**WHAT YOU SHOULD DO**
Where the records contain images, omit them, and repeat everything else word for word.

= = = = = = =

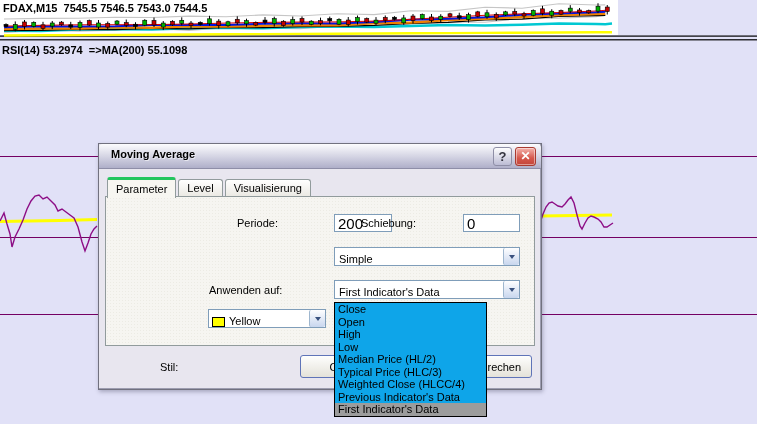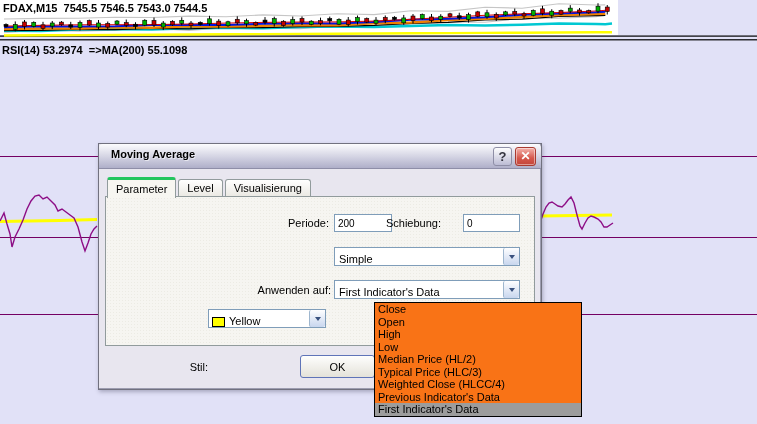--- a/index.html
+++ b/index.html
@@ -71,25 +71,25 @@
   }
   
   .panel {
     position:absolute; left:6px; top:52px; width:430px; height:150px;
     background:#F6F5F1;
     background-image: radial-gradient(#ECEBE4 0.8px, transparent 0.9px);
     background-size:3px 3px;
     border:1px solid #919B9C;
     z-index:11;
   }
-  .lbl { position:absolute; text-align:right; z-index:13; line-height:14px; }
+  .lbl { position:absolute; text-align:left; z-index:13; line-height:14px; }
   .txt-input {
     position:absolute; height:18px; z-index:13;
     border:1px solid #7F9DB9; background:#fff;
-    font-family:"Liberation Sans", sans-serif; font-size:10px;
+    font-family:"Liberation Sans", sans-serif; font-size:15px;
     padding:0 0 0 3px; color:#000;
   }
   .combo {
     position:absolute; height:19px; z-index:13;
     border:1px solid #7F9DB9; background:#fff;
     display:flex; align-items:flex-end;
   }
   .combo .combo-text { flex:1; padding-left:4px; overflow:hidden; white-space:nowrap; }
   .combo .swatch { width:13px; height:10px; border:1px solid #000; margin-left:3px; }
   .combo .arrow-btn {
@@ -103,22 +103,22 @@
     border-top:4px solid #39517E; margin-top:4px;
   }
   .push-btn {
     position:absolute; height:23px; width:75px; z-index:12;
     border:1px solid #5F74B8; border-radius:3px;
     background:linear-gradient(#FEFEFD,#E4E2D9);
     font-size:11px; display:flex; align-items:center; justify-content:center;
   }
   
   .droplist {
-    position:absolute; left:235px; top:158px; width:208px; z-index:50;
-    background:#f97316; border:1px solid #000;margin-left:40px;
+    position:absolute; left:235px; top:158px; width:153px; z-index:50;
+    background:#0ea5e9; border:1px solid #000;
   }
   .droplist .item { height:12.55px; line-height:12.4px; padding-left:3px; white-space:nowrap; overflow:hidden; }
   .droplist .item.selected { background:#9C9C9C; color:#000; }
 </style>
 </head>
 <body>
 
 <svg id="chart-svg" width="757" height="424">
     <rect x="0" y="0" width="618" height="35" fill="#FFFFFF"></rect>
     <rect x="0" y="35.5" width="757" height="1.2" fill="#000"></rect>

= = = = = = =

**TASK ANSWER**
--- a/index.html
+++ b/index.html
@@ -71,25 +71,25 @@
   }
   
   .panel {
     position:absolute; left:6px; top:52px; width:430px; height:150px;
     background:#F6F5F1;
     background-image: radial-gradient(#ECEBE4 0.8px, transparent 0.9px);
     background-size:3px 3px;
     border:1px solid #919B9C;
     z-index:11;
   }
-  .lbl { position:absolute; text-align:right; z-index:13; line-height:14px; }
+  .lbl { position:absolute; text-align:left; z-index:13; line-height:14px; }
   .txt-input {
     position:absolute; height:18px; z-index:13;
     border:1px solid #7F9DB9; background:#fff;
-    font-family:"Liberation Sans", sans-serif; font-size:10px;
+    font-family:"Liberation Sans", sans-serif; font-size:15px;
     padding:0 0 0 3px; color:#000;
   }
   .combo {
     position:absolute; height:19px; z-index:13;
     border:1px solid #7F9DB9; background:#fff;
     display:flex; align-items:flex-end;
   }
   .combo .combo-text { flex:1; padding-left:4px; overflow:hidden; white-space:nowrap; }
   .combo .swatch { width:13px; height:10px; border:1px solid #000; margin-left:3px; }
   .combo .arrow-btn {
@@ -103,22 +103,22 @@
     border-top:4px solid #39517E; margin-top:4px;
   }
   .push-btn {
     position:absolute; height:23px; width:75px; z-index:12;
     border:1px solid #5F74B8; border-radius:3px;
     background:linear-gradient(#FEFEFD,#E4E2D9);
     font-size:11px; display:flex; align-items:center; justify-content:center;
   }
   
   .droplist {
-    position:absolute; left:235px; top:158px; width:208px; z-index:50;
-    background:#f97316; border:1px solid #000;margin-left:40px;
+    position:absolute; left:235px; top:158px; width:153px; z-index:50;
+    background:#0ea5e9; border:1px solid #000;
   }
   .droplist .item { height:12.55px; line-height:12.4px; padding-left:3px; white-space:nowrap; overflow:hidden; }
   .droplist .item.selected { background:#9C9C9C; color:#000; }
 </style>
 </head>
 <body>
 
 <svg id="chart-svg" width="757" height="424">
     <rect x="0" y="0" width="618" height="35" fill="#FFFFFF"></rect>
     <rect x="0" y="35.5" width="757" height="1.2" fill="#000"></rect>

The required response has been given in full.